Music of the Spheres
In his Harmonices Mundi of 1619, Johannes Kepler wrote, “The heavenly motions are nothing but a continuous song for several voices, to be perceived by the intellect, not by the ear; a music which, through discordant tensions, through syncopations and cadenzas as it were, progresses toward certain pre-designed six-voiced cadences, and thereby sets landmarks in the immeasurable flow of time.” In 1979 Yale geologist John Rodgers and musician Willie Ruff scaled up the frequencies of the planetary orbits into the range of human hearing so that Kepler’s “harmony of the world” could become audible:
Mercury, as the innermost planet, is the fastest and the highest pitched. It has a very eccentric orbit (as planets go), which it traverses in 88 days; its song is therefore a fast whistle, going from the E above the piano (e′′′′′) down more than an octave to about C# (c#′′′′) and back, in a little over a second. Venus and Earth, in contrast, have nearly circular orbits. Venus’s range is only about a quarter tone, near the E next above the treble staff (e′′′); Earth’s is about a half tone, from G (g′′) to G# at the top of that staff. … Next out from Earth is Mars, again with an eccentric orbit … it ranges from the C above middle C (c′′) down to about F# (f#′) and back, in nearly 10 seconds. The distance from Mars to Jupiter is much greater than that between the inner planets … and Jupiter’s song is much deeper, in the baritone or bass, and much slower. It covers a minor third, from D to B (D to B1) just below the bass staff. Still farther out and still lower is Saturn, only a little more than a deep growl, in which a good ear can sometimes hear the individual vibrations. Its range is a major third, from B to G (B2 to G2), the B at the top being just an octave below the B at the bottom of Jupiter’s range. Thus the two planets together define a major triad, and it may well have been this concord … that made Kepler certain he had cracked the code and discovered the secret of the celestial harmony.

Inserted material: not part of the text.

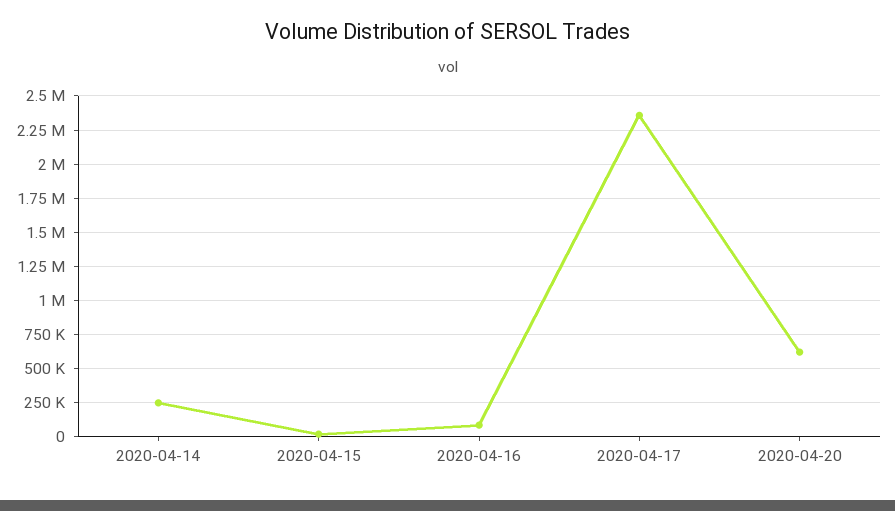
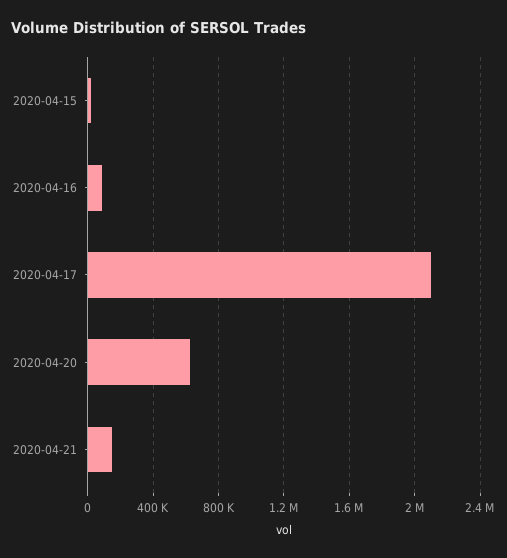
2020-04-14: 250000 -> none
2020-04-17: 2350000 -> 2100000
2020-04-21: none -> 150000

(The outer planets, discovered after Kepler’s time, are represented here with rhythmic beats.) “The Earth sings Mi, Fa, Mi,” Kepler wrote. “You may infer even from the syllables that in this our home misery and famine hold sway.”

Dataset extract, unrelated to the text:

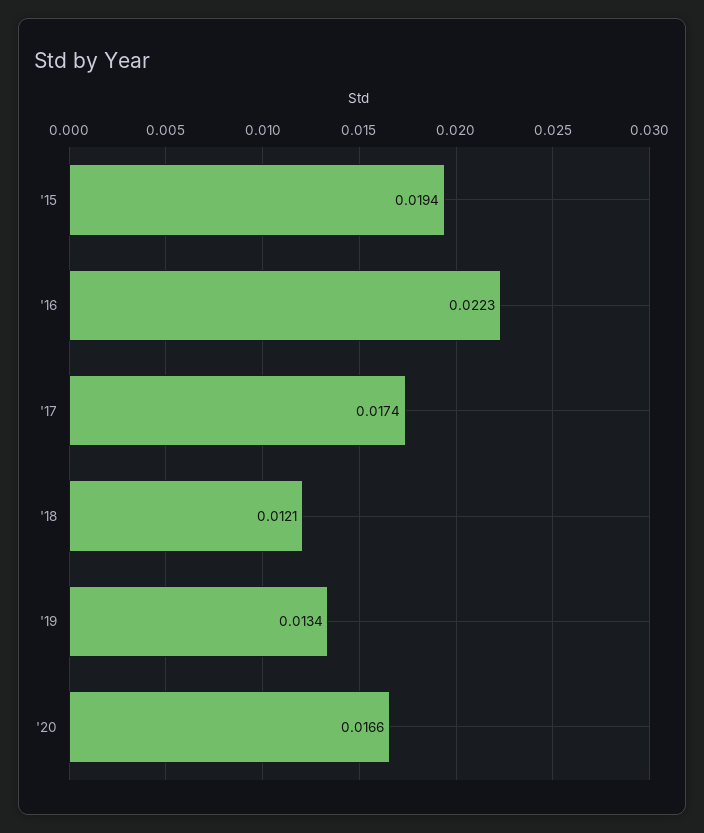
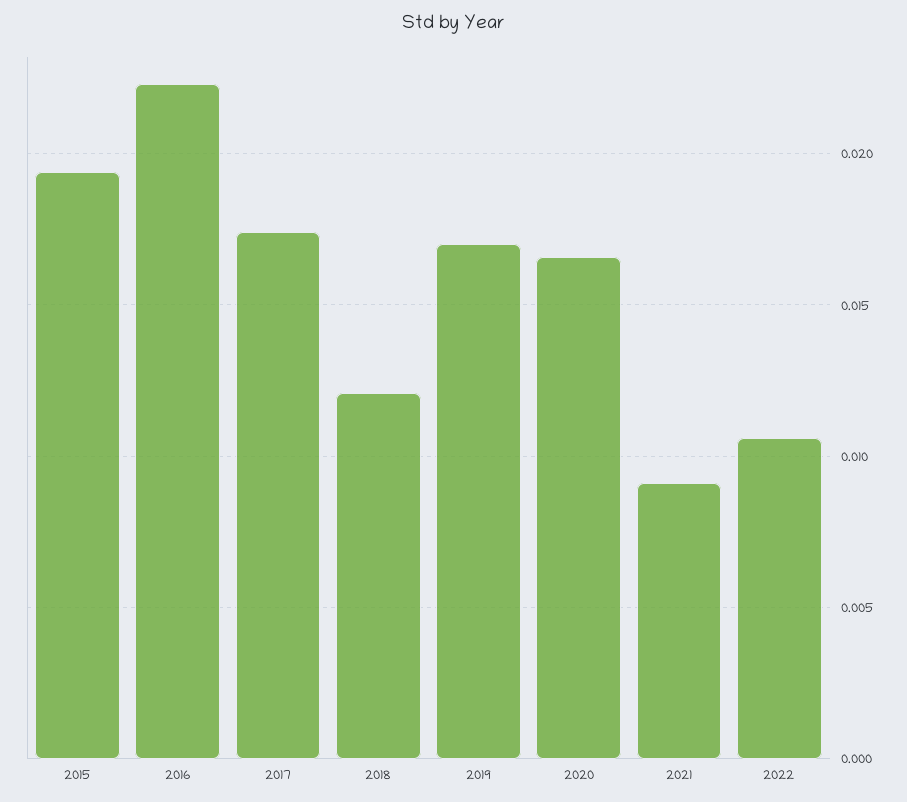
'19: 0.0134 -> 0.017
2021: none -> 0.009
2022: none -> 0.0105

(John Rodgers and Willie Ruff, “Kepler’s Harmony of the World: A Realization for the Ear,” American Scientist 67:3 [May-June 1979], 286-292.)
Kettle Logic
In The Interpretation of Dreams, Freud recalls “the defensive argument of a man who was accused by his neighbour of having returned a kettle to him in a damaged condition”:
In the first place, he said, he had returned the kettle undamaged; in the second, it already had holes in it when he borrowed it; and thirdly, he had never borrowed the kettle from his neighbour at all.
“But so much the better,” Freud notes. “If even one of these three methods of defence is recognised as valid, the man must be acquitted.”
More Dream Poetry
Lewis Carroll and Alfred, Lord Tennyson, became improbable acquaintances in the 1850s, a few years before Carroll published Alice’s Adventures in Wonderland. The young author sent a letter to his cousin, May 11, 1859, after one memorable visit to the laureate:
Tennyson told us that often on going to bed after being engaged on composition he had dreamed long passages of poetry (‘You, I suppose,’ turning to me, ‘dream photographs?’) which he liked very much at the time, but forgot entirely when he woke. One was an enormously long one on fairies, where the lines from being very long at first gradually got shorter and shorter, till it ended with fifty or sixty lines of two syllables each! The only bit he ever remembered enough to write down was one he dreamed at ten years old, which you may like to possess as a genuine unpublished fragment of the Laureate, though I think you will agree with me that it gives very little indication of his future poetic powers:—
May a cock-sparrow
Write to a barrow?
I hope you’ll excuse
My infantine muse.
(Lewis Carroll, “A Visit to Tennyson,” Strand, June 1901. See Pillow Verse and Night Work.)